Mary had planned for her departure a long time. Her last day was spent in quiet and final instructions and assurances between the two of us. In the early afternoon she began her own personal last preparations. She asked for and took an antacid mixture with iced water (to neutralize Gastric secretions) and followed this by fresh lime juice in iced water (a dilute organic acid) as a cleansing and acidifying mouth-wash. Then, having alone placed packs into the lower bodily exits (which hapless task usually befalls those who undertake the ‘laying-out’ after death), laid herself out as composedly and simply as if she were just going to rest a while. Her last words then to me were - ‘It is finished!’, given with a smile, a long and knowing look, and the clasping of hands in last salutation. Closing her eyes, she gave a series of deep forceful expirations and stopped breathing. I watched as the visible pulse in her neck became slower and weaker until it stopped almost imperceptibly a few moments later. Tears welled up, yet with a strange feeling both of sorrow and joy.
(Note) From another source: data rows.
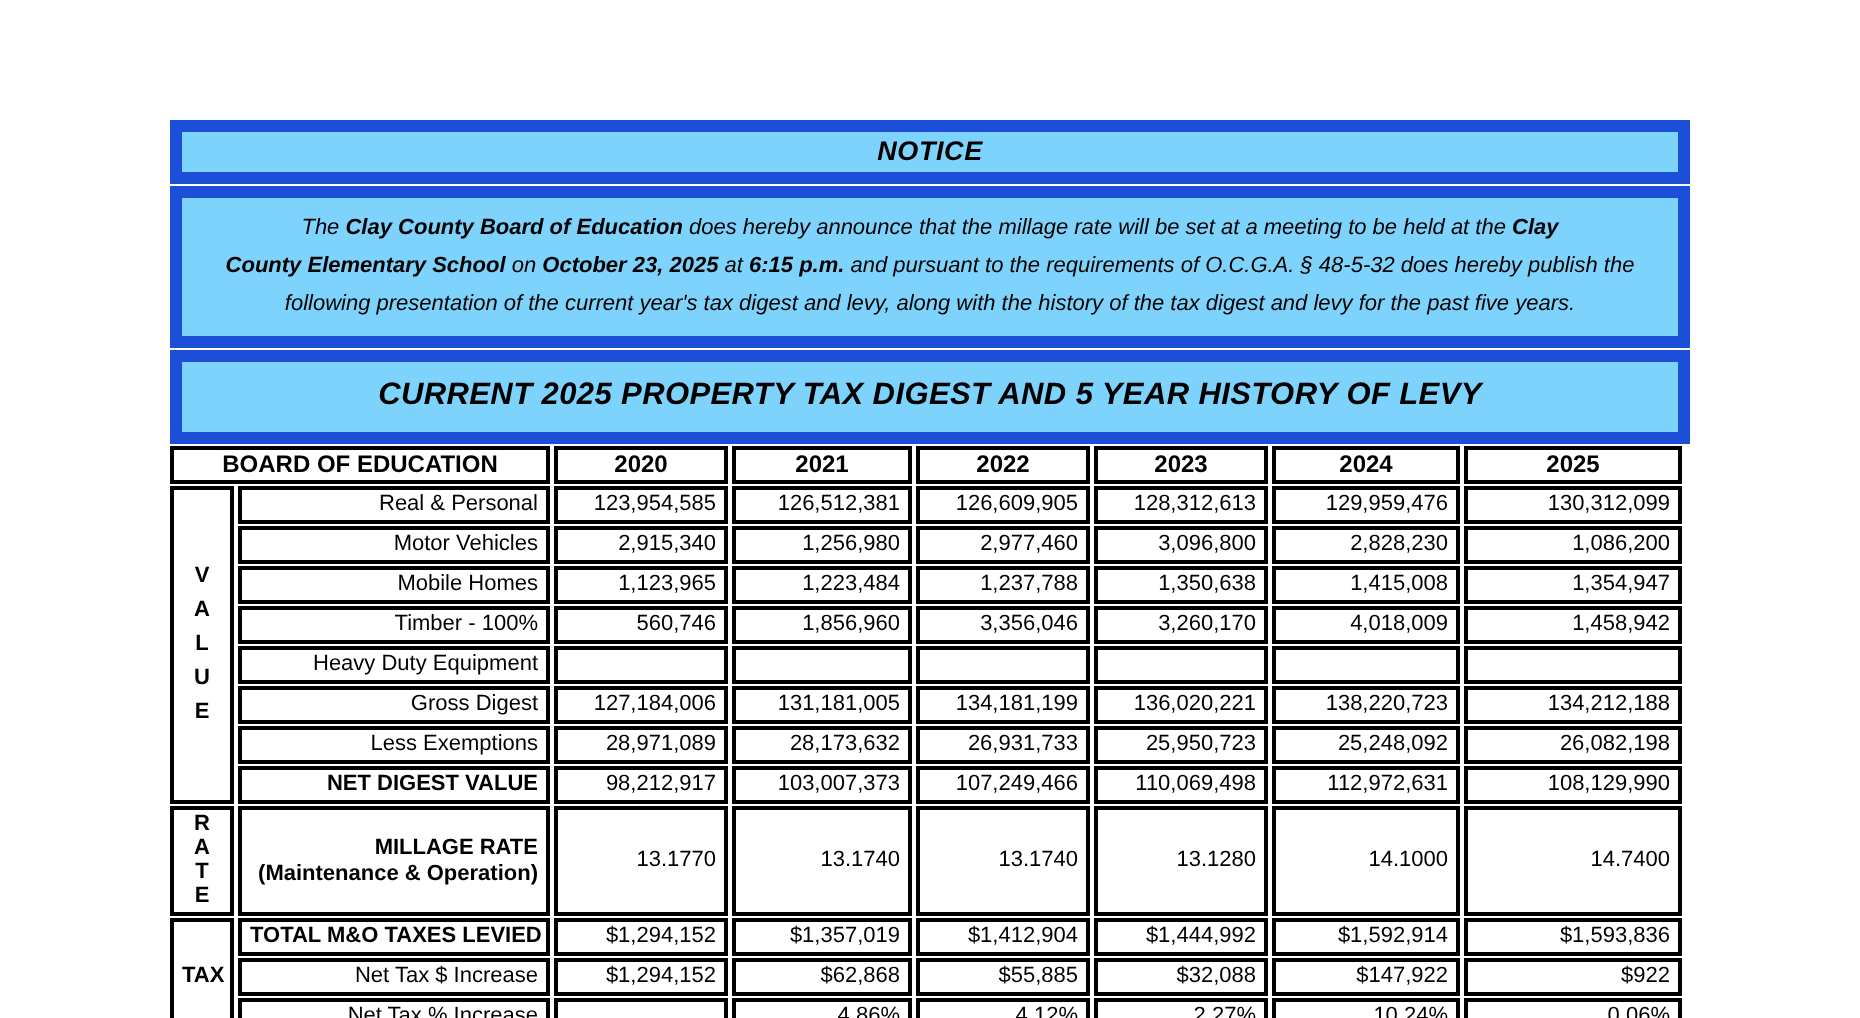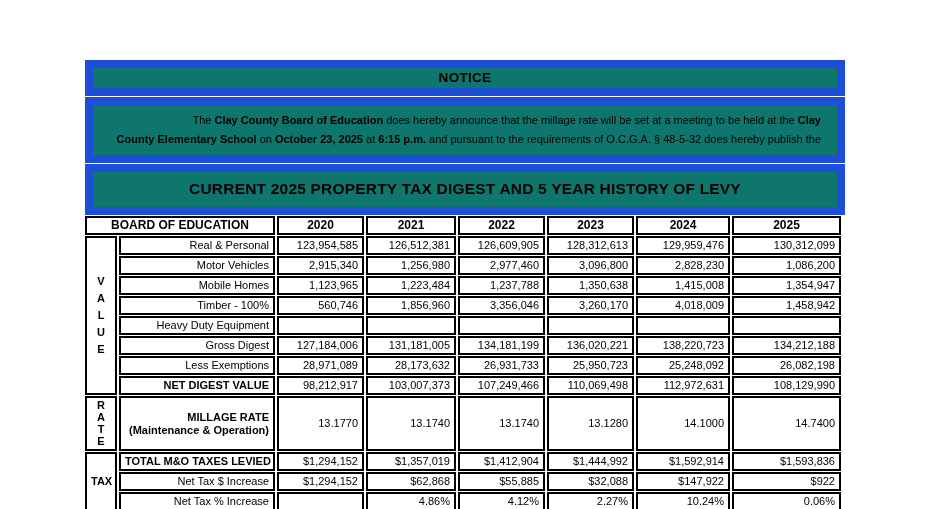--- a/index.html
+++ b/index.html
@@ -9,7 +9,7 @@
     font-family:"Liberation Sans", sans-serif; position:relative; overflow:hidden;
   }
   .doc { position:absolute; left:85px; top:60px; width:760px; }
-  .box { border:8px solid #1d4ed8; background:#0f766e; margin-bottom:1px; }
+  .box { border:6px solid #1d4ed8; background:#7dd3fc; margin-bottom:1px;font-style:italic; }
   .notice-head { text-align:center; font-weight:bold; font-size:13.5px; padding:2px 0 3px; letter-spacing:0.3px; }
   .notice-para { text-align:right; font-size:11px; padding:5px 16px 7px; }
   .notice-para .line { line-height:14px; padding:3px 0 2px; }

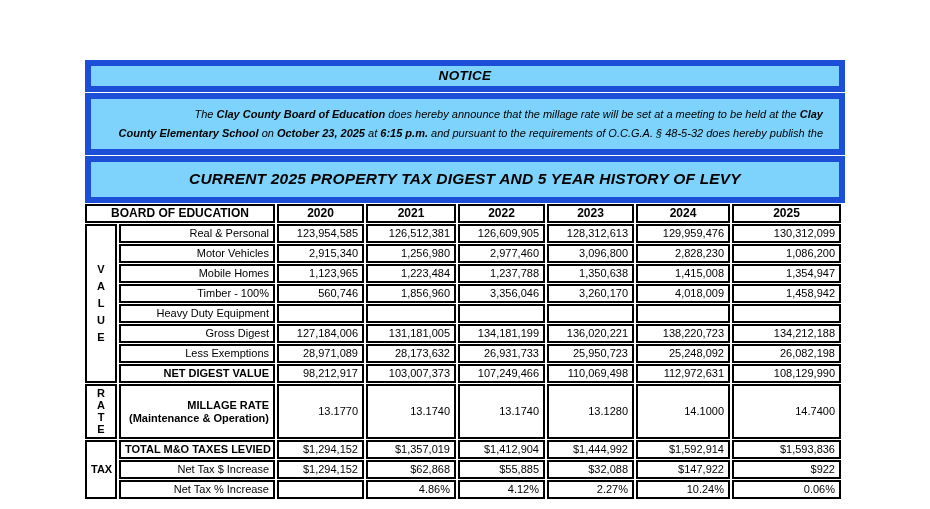--- a/index.html
+++ b/index.html
@@ -11,7 +11,7 @@
   .doc { position:absolute; left:85px; top:60px; width:760px; }
   .box { border:6px solid #1d4ed8; background:#7dd3fc; margin-bottom:1px;font-style:italic; }
   .notice-head { text-align:center; font-weight:bold; font-size:13.5px; padding:2px 0 3px; letter-spacing:0.3px; }
-  .notice-para { text-align:right; font-size:11px; padding:5px 16px 7px; }
+  .notice-para { text-align:center; font-size:11px; padding:5px 4px 7px; }
   .notice-para .line { line-height:14px; padding:3px 0 2px; }
   .b { font-weight:bold; }
   .title-box { text-align:center; font-weight:bold; font-size:15.5px; padding:8px 12px 9px; letter-spacing:0.2px; }

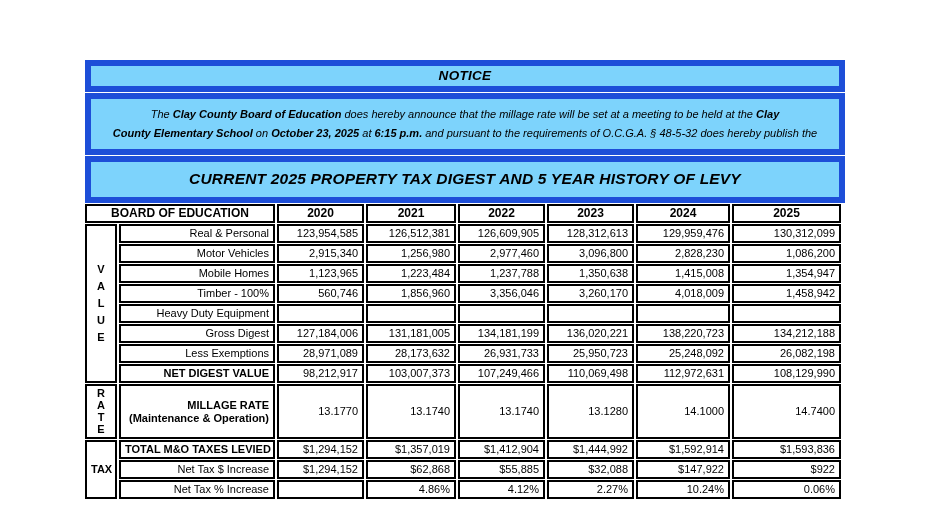--- a/index.html
+++ b/index.html
@@ -45,6 +45,7 @@
   <div class="box notice-para">
     <div class="line"><span>The </span><span class="b">Clay County Board of Education</span><span> does hereby announce that the millage rate will be set at a meeting to be held at the </span><span class="b">Clay</span></div>
     <div class="line"><span class="b">County Elementary School</span><span> on </span><span class="b">October 23, 2025</span><span> at </span><span class="b">6:15 p.m.</span><span> and pursuant to the requirements of O.C.G.A. § 48-5-32 does hereby publish the</span></div>
+    <div class="line"><span>following presentation of the current year's tax digest and levy, along with the history of the tax digest and levy for the past five years.</span></div>
   </div>
 
   <div class="box title-box">CURRENT 2025 PROPERTY TAX DIGEST AND 5 YEAR HISTORY OF LEVY</div>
Seventeen years with my Guru in this life had ended, as they had begun, with the sweet smile of precognition and reassurance, such as that a mother gives the child she lays to rest or upon it's waking, the Universal Spirit shining out from bright and gentle eyes. Without words it said, ‘Everything is well, I am not far away, just in the next room, call if you need me’ and ‘You see, here I am just as you had hoped I would be.’ It was the Thursday afternoon before Good Friday, March 31st 1988.

The Yogini had chosen her time and final words with characteristic consummate skill and the artistry of many years as performer and teacher. Her body was cremated, following her wishes, on Easter Sunday, at a solemn yet colourful ceremony in the grounds of the Ashram. Present were a few close friends and invited guests together with devoted neighbours from the nearby villages. All were deeply moved by the experience. During the three days that the body had lain in the Ashram, neither visible nor other signs of deterioration had occurred as witnessed by those who were present.

Mary used to say, ‘Spirit is ageless and is Omnipresent’ to have met her was to have heard the lesson, to have known her was hopefully to have understood it.